Long Read of the Day
Why the Tory project is bust
Perceptive essay from by playwright David Hare that was written in 2016. He starts with his early play, Knuckle:
Knuckle was a youthful pastiche of an American thriller, relocating the myth of the hard-boiled private eye incongruously into the home counties. Curly Delafield, a young arms dealer, returns to Guildford in order to try and find his sister Sarah who has disappeared. But in the process he finds himself freshly infuriated by the civilised hypocrisy of his father Patrick Delafield, a stockbroker of the old school. In the play father and son represent two contrasting strands in conservatism. Patrick, the father, is cultured, quiet and responsible. Curly, the son, is aggressive, buccaneering and loud. One of them sees the creation of wealth as a mature duty to be discharged for the benefit of the whole community, with the aim of perpetuating a way of life that has its own distinctive character and tradition. But the other character, based on various criminal or near-criminal racketeers who were beginning to play a more prominent role in British finance in the 1970s, sees such thinking as outdated. Curly’s own preference is to make as much money as he can in as many fields as he can and then to get out fast.
But then comes the punch that knocked me out.
The first thing to notice about my play is that it was written in 1973. Margaret Thatcher was not elected until six years later. So whatever the impact of her arrival at the end of decade, it would be wrong to say that she brought anything very new to a Tory schism that had been latent for years…
It’s a great, impassioned, prescient essay. Do give it your time.
(I’ve always thought that it was wrong to regard Thatcher and Ronald Reagan as prime movers of the neoliberal turn.
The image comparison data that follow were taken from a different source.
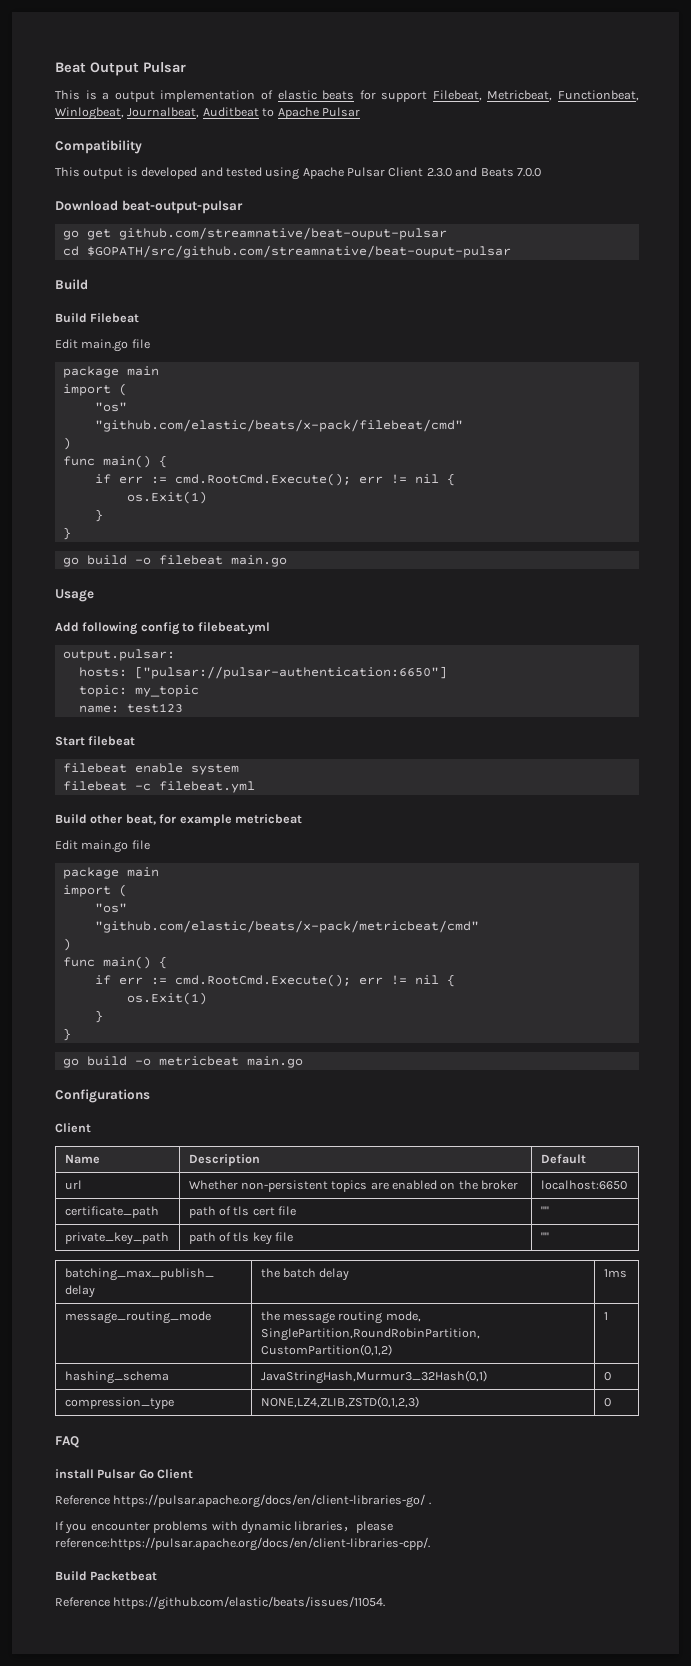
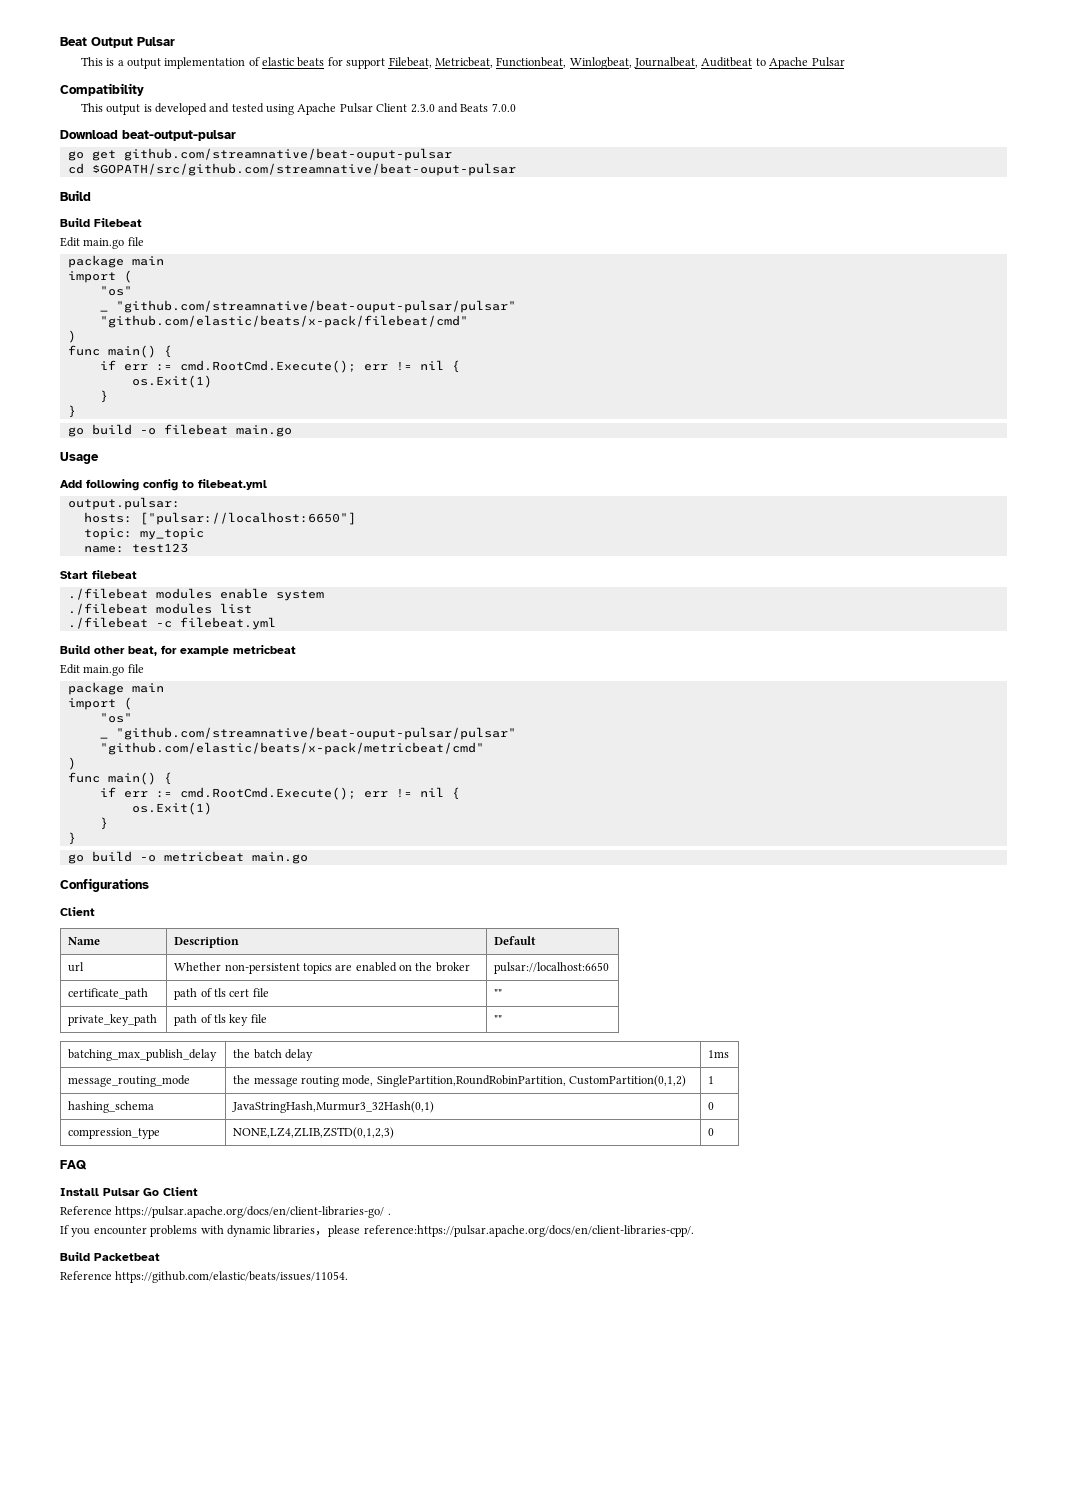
(127, 407) none -> [99,300,516,313] // _ "github.com/streamnative/beat-ouput-pulsar/pulsar"
[134,666,447,679] ["pulsar://pulsar-authentication:6650"] -> [139,512,356,525] ["pulsar://localhost:6650"]
[62,763,127,773] filebeat -> [67,588,212,600] ./filebeat modules
[62,781,127,791] filebeat -> [67,603,252,615] [67,617,148,629] ./filebeat modules list // ./filebeat
(127, 908) none -> [99,727,516,740] // _ "github.com/streamnative/beat-ouput-pulsar/pulsar"
[540,1180,627,1190] localhost:6650 -> [494,962,610,974] pulsar://localhost:6650
[55,1469,94,1479] install -> [60,1188,99,1196] Install

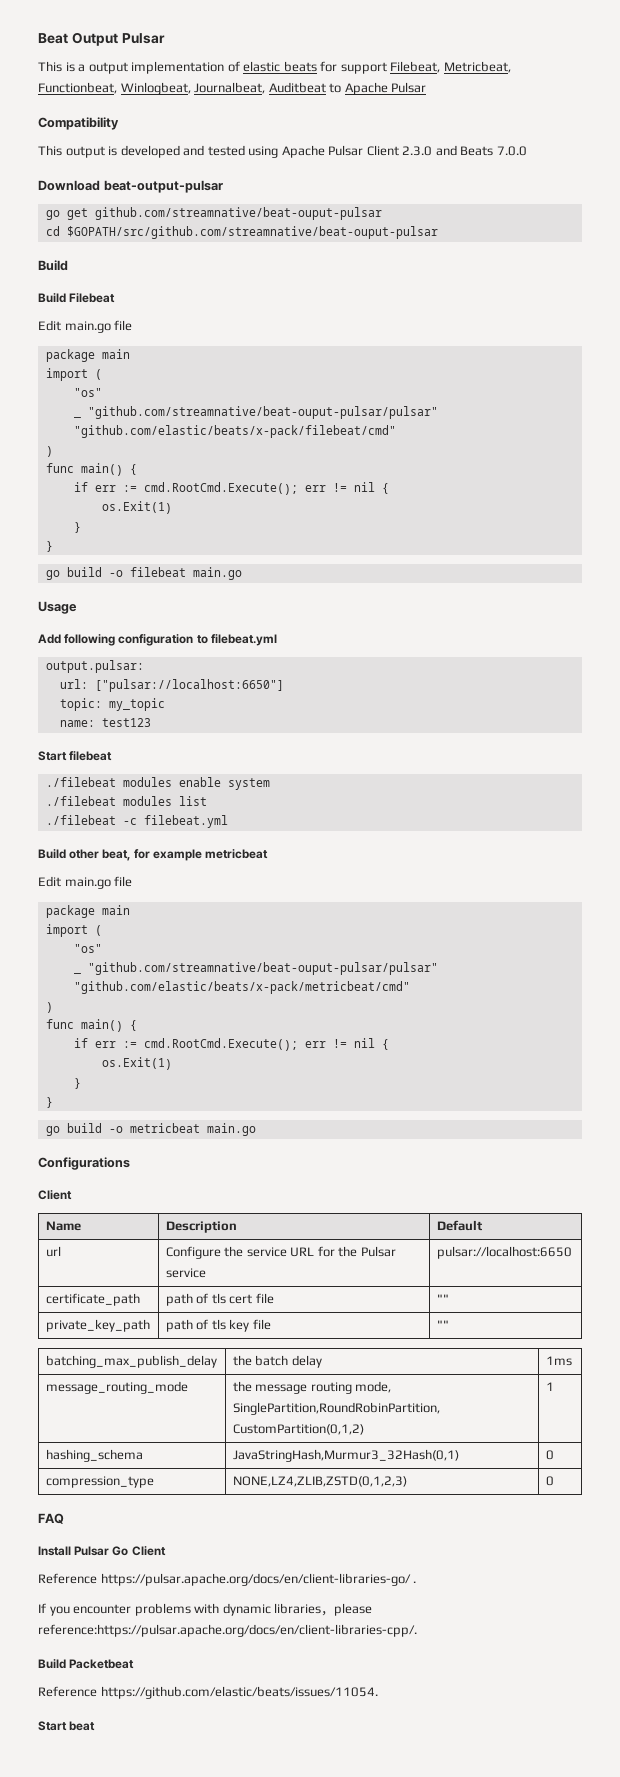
[143,479,178,491] config -> [118,634,194,646] configuration
[83,512,132,523] hosts: -> [59,679,88,689] url:
[174,962,470,974] Whether non-persistent topics are enabled on the broker -> [165,1246,396,1259] [165,1268,206,1278] Configure the service URL for the Pulsar service
(349, 1277) none -> [38,1721,96,1731] // Start beat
I saw both of them as just cheerleaders for a wave that was already breaking. I still think this was true for Thatcher, but having read Gary Gerstle’s magnificent Rise and Fall of the Neoliberal Order I’ve come to think that Reagan really was a prime mover.)
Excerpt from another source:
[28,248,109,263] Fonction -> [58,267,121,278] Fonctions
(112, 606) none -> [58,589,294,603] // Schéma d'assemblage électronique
How tech firms can penalise the innocent
Yesterday’s Observer column:
Here’s a hypothetical scenario. You’re the parent of a toddler, a little boy. His penis has become swollen because of an infection and it’s hurting him. You phone the GP’s surgery and eventually get through to the practice’s nurse. The nurse suggests you take a photograph of the affected area and email it so that she can consult one of the doctors.
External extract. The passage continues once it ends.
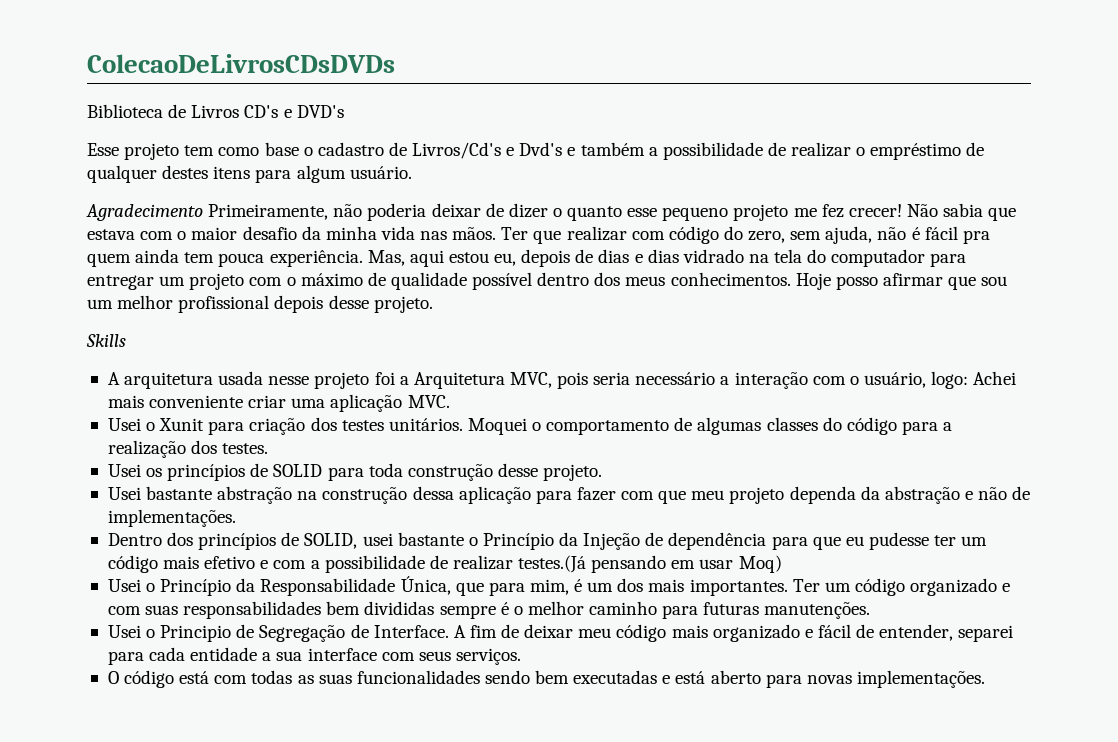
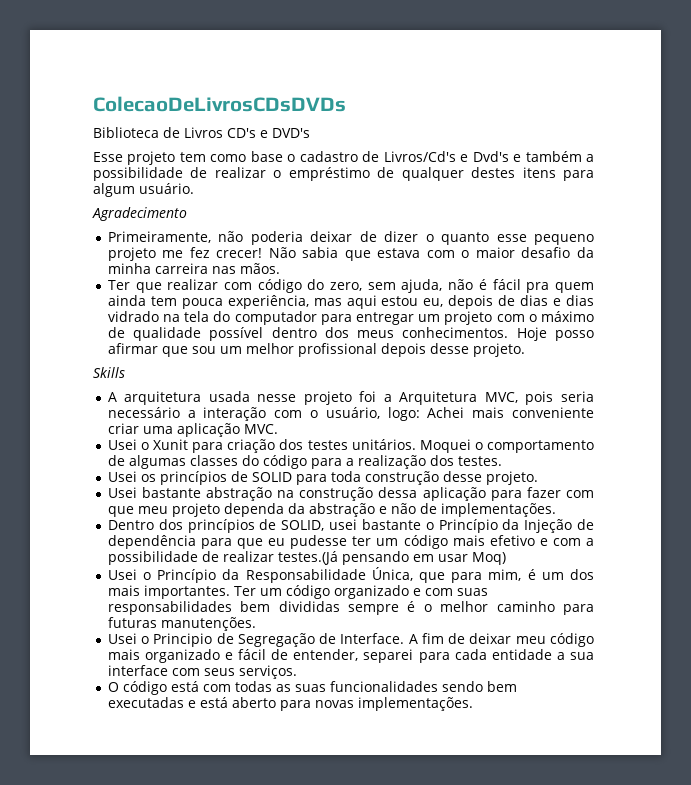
(203, 212) none -> (187, 214) //
[380,226,415,240] vida -> [154,263,208,274] carreira
(497, 233) none -> (280, 268) //
[269,250,405,267] experiência. Mas, -> [227,295,342,309] experiência, mas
So you get out your Samsung phone, take a couple of pictures and send them off. A short time later, the nurse phones to say that the GP has prescribed some antibiotics that you can pick up from the surgery’s pharmacy. You drive there, pick them up and in a few hours the swelling starts to reduce and your lad is perking up. Panic over.
Two days later, you find a message from Google on your phone. Your account has been disabled because of “harmful content” that was “a severe violation of Google’s policies and might be illegal”…
My commonplace booklet
Lovely blog post by Quentin (Whom God Preserve) about a misguided road sign he noticed in Hay-on-Wye.